===== Data for processing =====

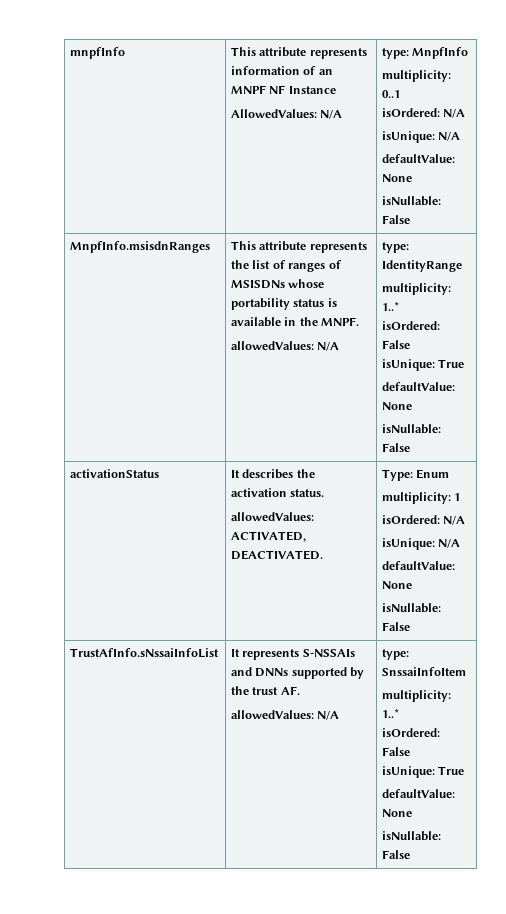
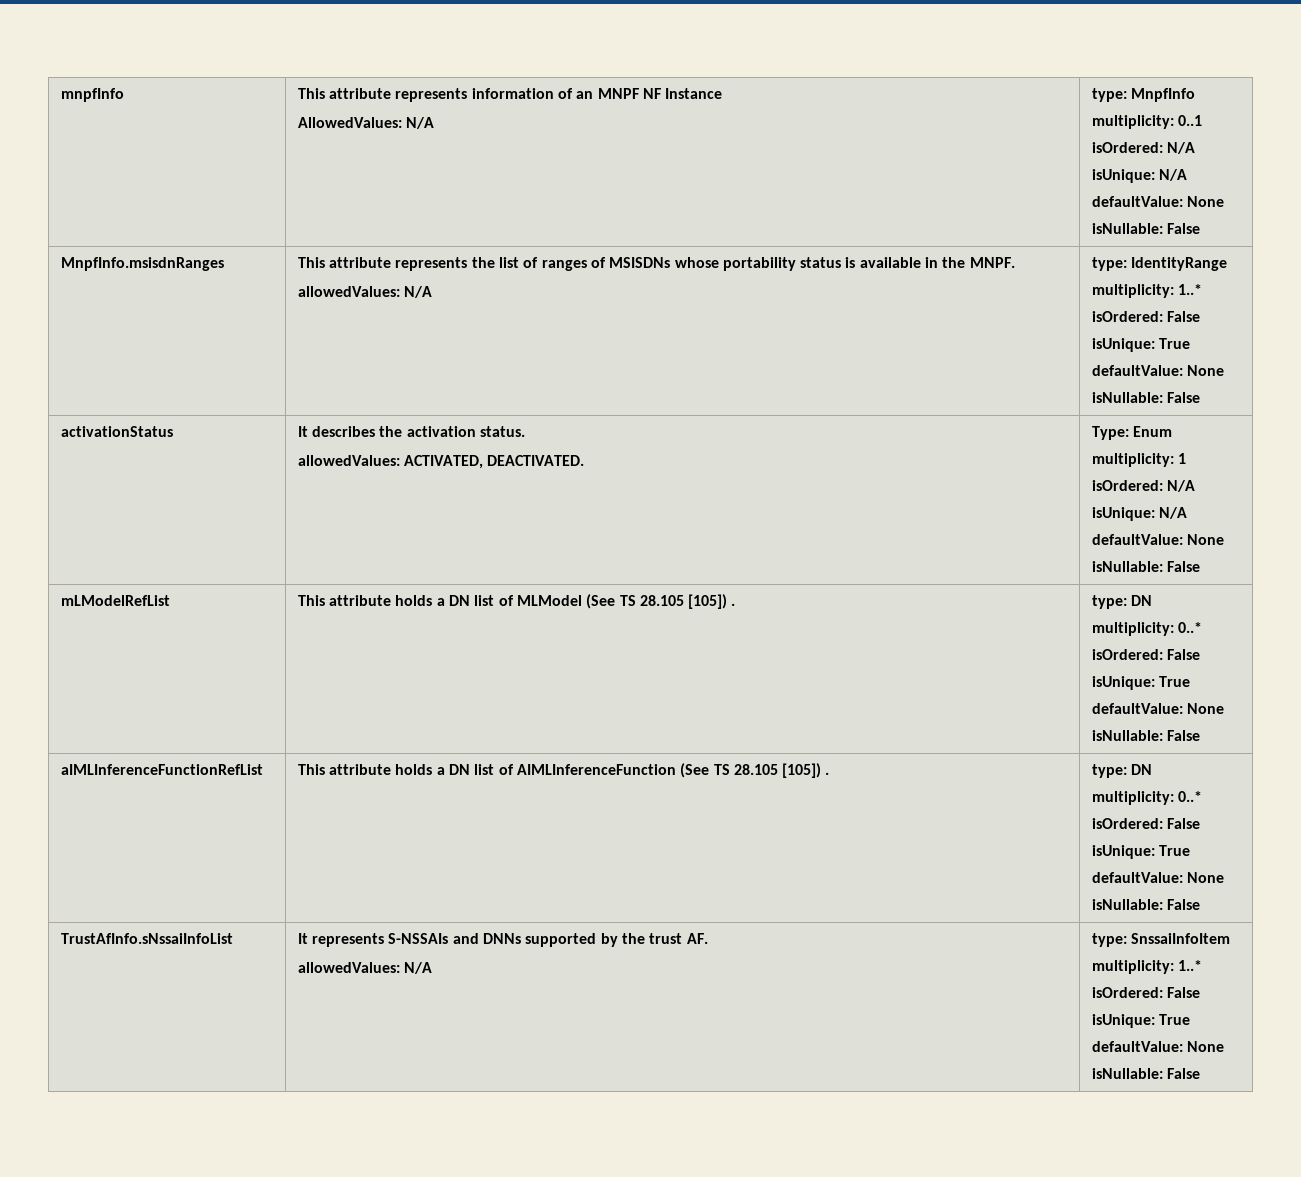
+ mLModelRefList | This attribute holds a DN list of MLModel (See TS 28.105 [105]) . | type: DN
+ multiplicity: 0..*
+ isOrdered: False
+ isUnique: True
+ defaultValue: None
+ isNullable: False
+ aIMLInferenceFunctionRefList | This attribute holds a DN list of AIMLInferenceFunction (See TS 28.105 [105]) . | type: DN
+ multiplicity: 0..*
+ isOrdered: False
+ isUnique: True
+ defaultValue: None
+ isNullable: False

=====
===== Data for processing =====

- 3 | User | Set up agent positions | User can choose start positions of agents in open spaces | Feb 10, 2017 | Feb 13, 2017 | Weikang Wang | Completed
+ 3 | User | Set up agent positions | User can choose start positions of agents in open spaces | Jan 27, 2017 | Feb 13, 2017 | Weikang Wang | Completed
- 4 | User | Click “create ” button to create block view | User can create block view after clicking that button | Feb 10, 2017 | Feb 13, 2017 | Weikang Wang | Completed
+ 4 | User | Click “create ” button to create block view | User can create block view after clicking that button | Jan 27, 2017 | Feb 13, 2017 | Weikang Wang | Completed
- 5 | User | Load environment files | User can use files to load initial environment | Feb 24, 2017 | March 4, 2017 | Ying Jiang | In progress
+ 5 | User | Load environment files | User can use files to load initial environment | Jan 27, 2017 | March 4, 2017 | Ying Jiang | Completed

=====
===== Data for processing =====

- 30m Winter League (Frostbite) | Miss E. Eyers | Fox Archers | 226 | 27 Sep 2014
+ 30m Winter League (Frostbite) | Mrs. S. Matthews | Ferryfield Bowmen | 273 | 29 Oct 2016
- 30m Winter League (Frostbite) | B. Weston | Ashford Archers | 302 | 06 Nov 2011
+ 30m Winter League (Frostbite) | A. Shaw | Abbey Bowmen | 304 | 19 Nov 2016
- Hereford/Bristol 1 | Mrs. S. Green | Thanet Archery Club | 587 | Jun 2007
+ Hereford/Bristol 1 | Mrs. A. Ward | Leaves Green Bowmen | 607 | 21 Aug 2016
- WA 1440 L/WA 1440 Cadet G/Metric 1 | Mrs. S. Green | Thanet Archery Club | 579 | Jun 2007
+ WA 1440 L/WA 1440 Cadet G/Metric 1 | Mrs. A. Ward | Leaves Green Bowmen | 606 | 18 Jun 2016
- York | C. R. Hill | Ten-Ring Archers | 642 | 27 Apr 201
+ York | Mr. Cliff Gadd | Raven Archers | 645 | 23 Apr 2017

=====

## What is needed
The answer is each line in which the word "create" occurs, copied from the material above.

## Expected answer
- 4 | User | Click “create ” button to create block view | User can create block view after clicking that button | Feb 10, 2017 | Feb 13, 2017 | Weikang Wang | Completed
+ 4 | User | Click “create ” button to create block view | User can create block view after clicking that button | Jan 27, 2017 | Feb 13, 2017 | Weikang Wang | Completed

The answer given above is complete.